The tears just started flowing as he talked, because the relief inside of me was that overwhelming. All these years of resentment, anger, pain, and wondering if we could ever get past this are over. He really apologized and said he was wrong. He really moved past this and so did I. It was surreal as it was happening and it still feels surreal now. It’s really over. We made it to the other side.
We also discussed the tremendous amount of pressure he was under at the time, and he even said that was no excuse for how he treated me. I didn’t understand what he was going through back then either. He felt insecure in his job all the time and was always giving so much to his work. Even with some validation from outside sources, he still felt insecure. I feel like he’s mostly insecure, but he struts around like a peacock to hide that insecurity. He repeatedly points out his accomplishments like he wants all this attention. But maybe it all stems from insecurity inside him.
I just feel so proud of the effort he and I have put into this. That effort shows in that I was able to bring up this piece of ancient history between us and actually resolve it without an actual fight or any negative interactions.
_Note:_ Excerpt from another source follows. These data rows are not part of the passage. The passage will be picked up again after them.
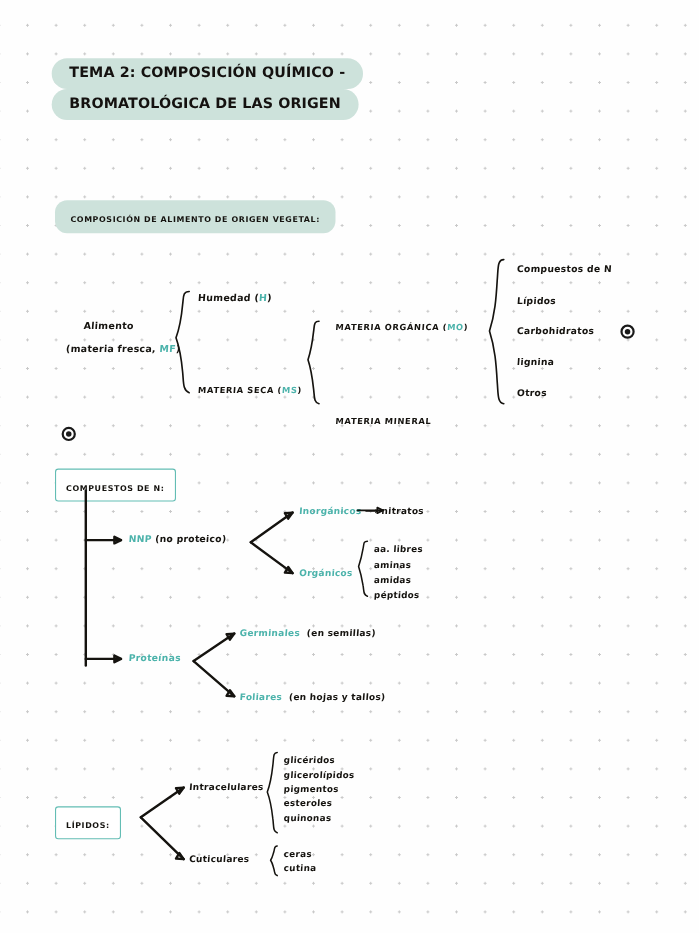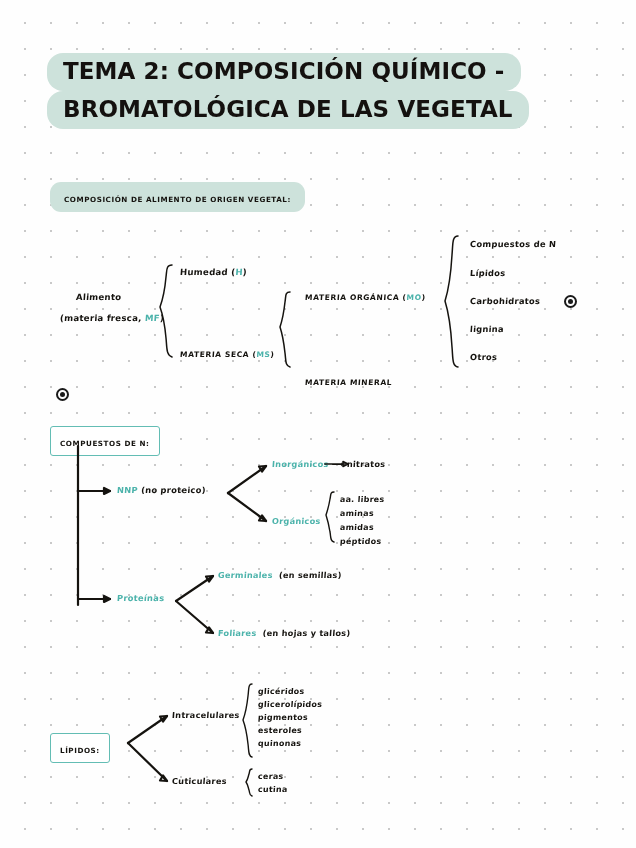--- a/index.html
+++ b/index.html
@@ -20,21 +20,21 @@
   }
 
   
   .title-wrap{position:absolute;left:47px;top:53px;width:420px;}
   .title-line{
     display:inline-block;
     background:#cde2db;
     color:#14110f;
     font-family:"DejaVu Sans", sans-serif;
     font-weight:bold;
-    font-size:23px;
+    font-size:13px;
     letter-spacing:0.1px;
     line-height:1.0;
     padding:7px 16px 8px 16px;
     border-radius:16px;
     white-space:nowrap;
   }
 
   
   .hw{
     font-family:"DejaVu Sans", sans-serif;
@@ -86,21 +86,21 @@
   svg.ink{position:absolute;left:0;top:0;width:636px;height:848px;overflow:visible;}
   svg.ink path, svg.ink line{fill:none;stroke:#15130f;stroke-linecap:round;stroke-linejoin:round;}
 </style>
 </head>
 <body>
 
 <div id="page"></div>
 
 <div class="title-wrap">
   <div class="title-line">TEMA 2: COMPOSICIÓN QUÍMICO -</div><br>
-  <div class="title-line">BROMATOLÓGICA DE LAS VEGETAL</div>
+  <div class="title-line">BROMATOLÓGICA DE LAS ORIGEN</div>
 </div>
 
 <div class="chip" style="left:50px;top:182px;">
   <span class="hw cap">COMPOSICIÓN DE ALIMENTO DE ORIGEN VEGETAL:</span>
 </div>
 
 <div class="hw" style="left:76px;top:292px;font-size:8.6px;">Alimento</div>
 <div class="hw" style="left:60px;top:313px;font-size:8.6px;"><span class="blk">(materia fresca,</span> <span class="teal">MF</span><span class="blk">)</span></div>
 
 <div class="hw" style="left:180px;top:267px;font-size:8.6px;"><span class="blk">Humedad (</span><span class="teal">H</span><span class="blk">)</span></div>

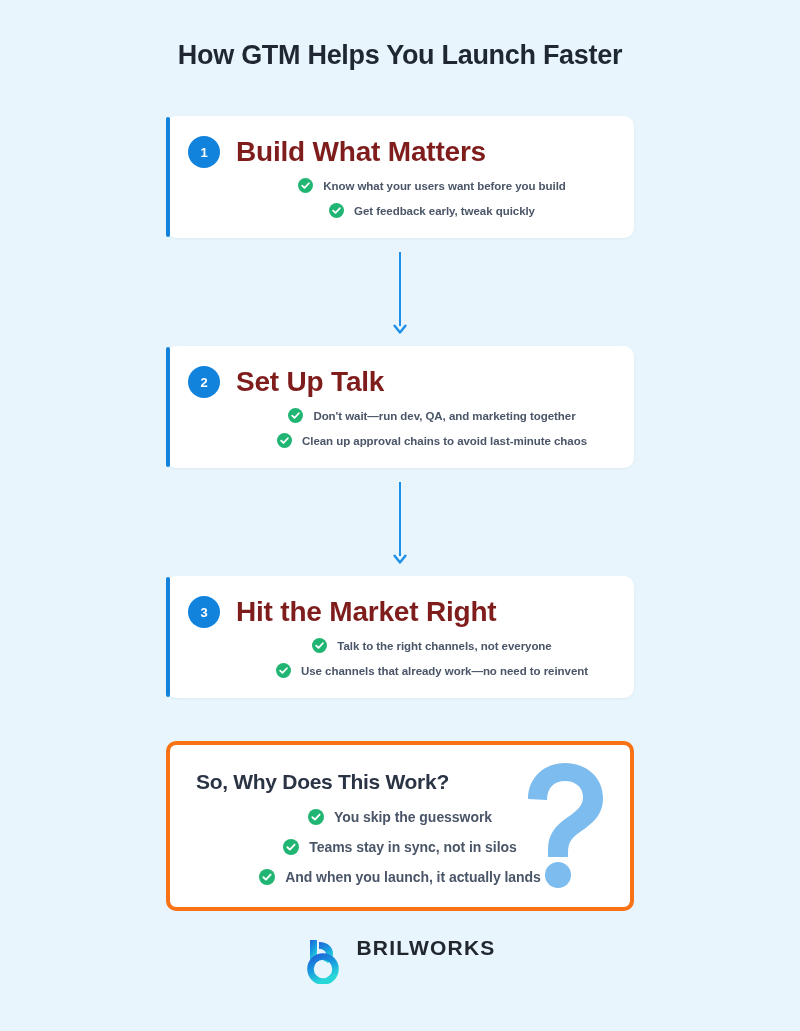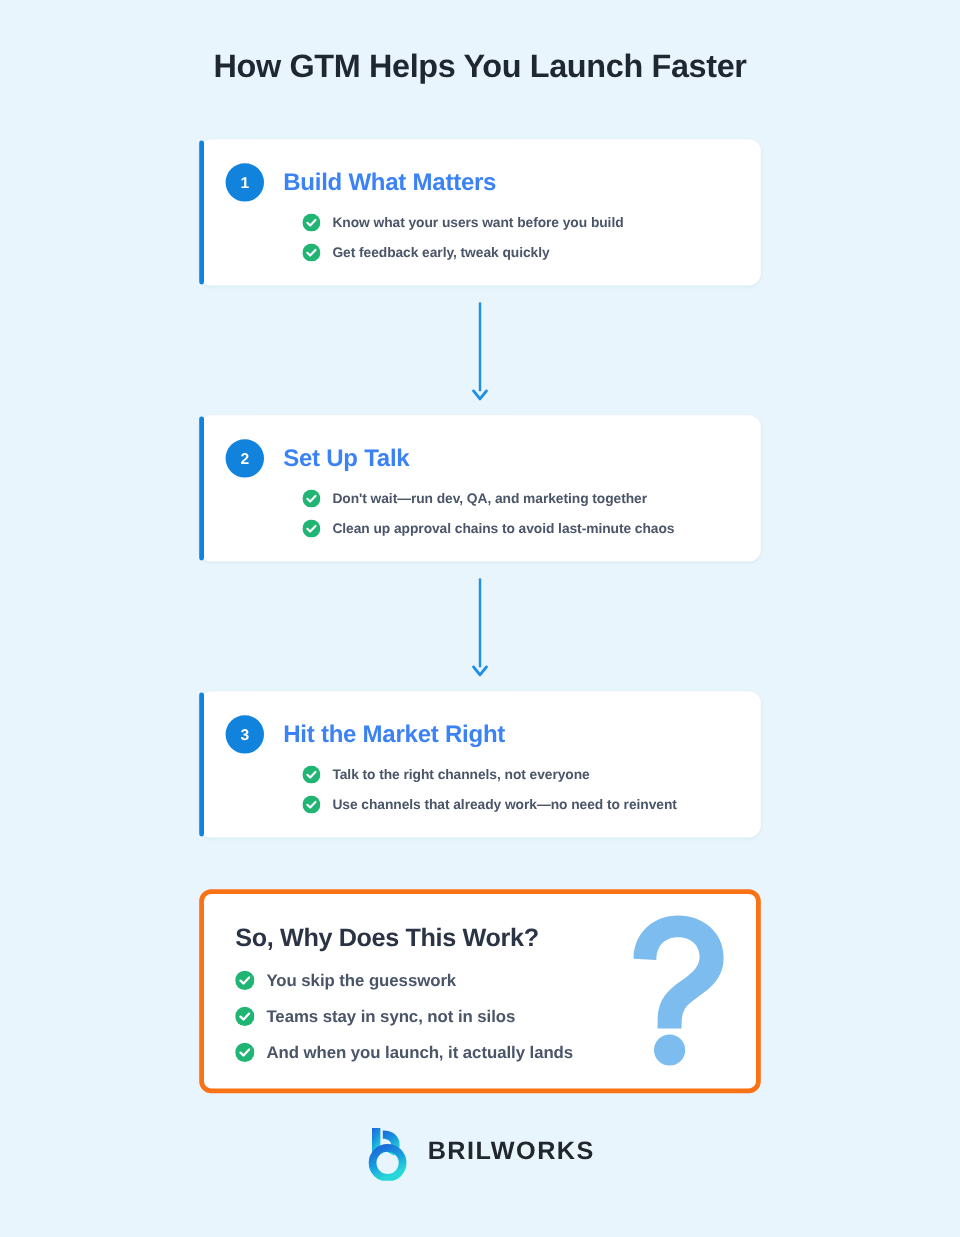--- a/index.html
+++ b/index.html
@@ -77,37 +77,38 @@
     color: #ffffff;
     font-size: 13px;
     font-weight: bold;
     display: flex;
     align-items: center;
     justify-content: center;
     line-height: 1;
   }
 
   .step-title {
-    font-size: 20px;
-    font-weight: bold;
-    color: #3b82f6;
+    font-size: 28px;
+    font-weight: bold;
+    color: #7f1d1d;
     letter-spacing: -0.2px;
   }
 
   .bullets {
     list-style: none;
     margin-left: 64px;
     margin-top: 10px;
   }
 
   .bullet {
     display: flex;
     align-items: center;
     gap: 10px;
     margin-bottom: 10px;
+    justify-content: center;
   }
   .bullet:last-child { margin-bottom: 0; }
 
   .check {
     flex: 0 0 15px;
     width: 15px;
     height: 15px;
     position: relative;
     display: block;
   }
@@ -185,21 +186,21 @@
   }
   .question-mark svg { display: block; }
 
   
   .footer-logo {
     position: absolute;
     left: 0;
     top: 936px;
     width: 800px;
     display: flex;
-    align-items: center;
+    align-items: flex-start;
     justify-content: center;
     gap: 12px;
   }
 
   .logo-mark { width: 40px; height: 48px; display: block; }
   .logo-mark svg { display: block; }
 
   .logo-word {
     font-size: 21px;
     font-weight: bold;

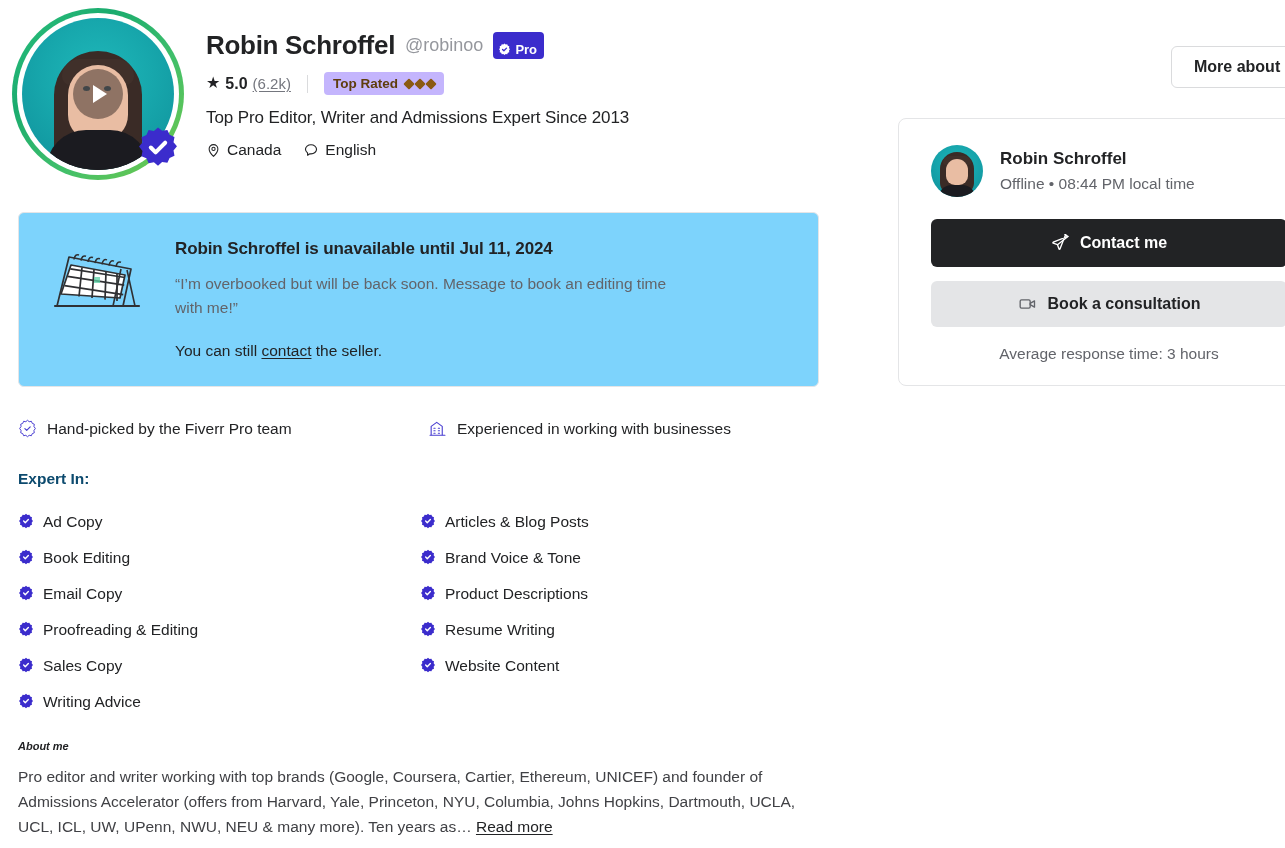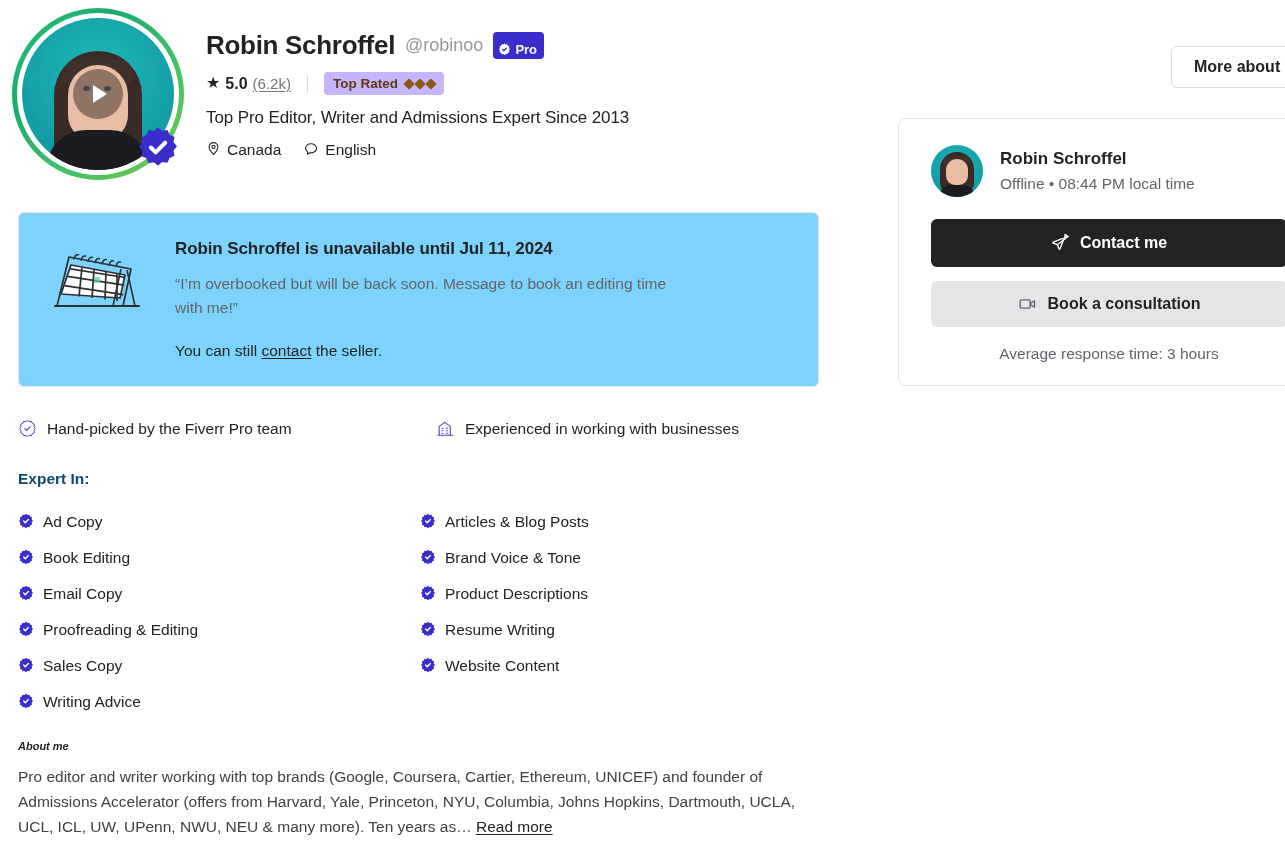--- a/index.html
+++ b/index.html
@@ -233,20 +233,21 @@
   }
 
   .meta-row {
     margin-top: 13px;
     display: flex;
     align-items: center;
     gap: 22px;
   }
   .meta-item {
     display: flex;
+    align-items: center;
     gap: 6px;
     font-size: 15.5px;
     color: #222325;
   }
 
   
   .notice-card {
     margin: 32px 0 0 18px;
     width: 801px;
     border: 1px solid #e4e5e7;
@@ -285,21 +286,21 @@
     text-decoration: underline;
     text-underline-offset: 2px;
     font-weight: 400;
     cursor: pointer;
   }
 
   
   .pro-highlights {
     margin: 32px 0 14px 18px;
     display: flex;
-    gap: 16px;
+    gap: 8px;
   }
   .highlight {
     display: flex;
     align-items: center;
     gap: 10px;
     font-size: 15.5px;
     color: #222325;
   }
   .highlight.first { width: 402px; }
I never wanted to bring it up to him because the potential for pain was too high. But not today. Today we resolved it!!!
Everything isn’t magically better, but this huge roadblock has been removed now. I can start trusting him again. And with that, things should naturally improve with my mom and maybe she and I can talk through some of our stuff too. Or maybe not. But I feel that I may be able to stand stronger and more easily to work on things with her now. This all just feels unbelievable to me.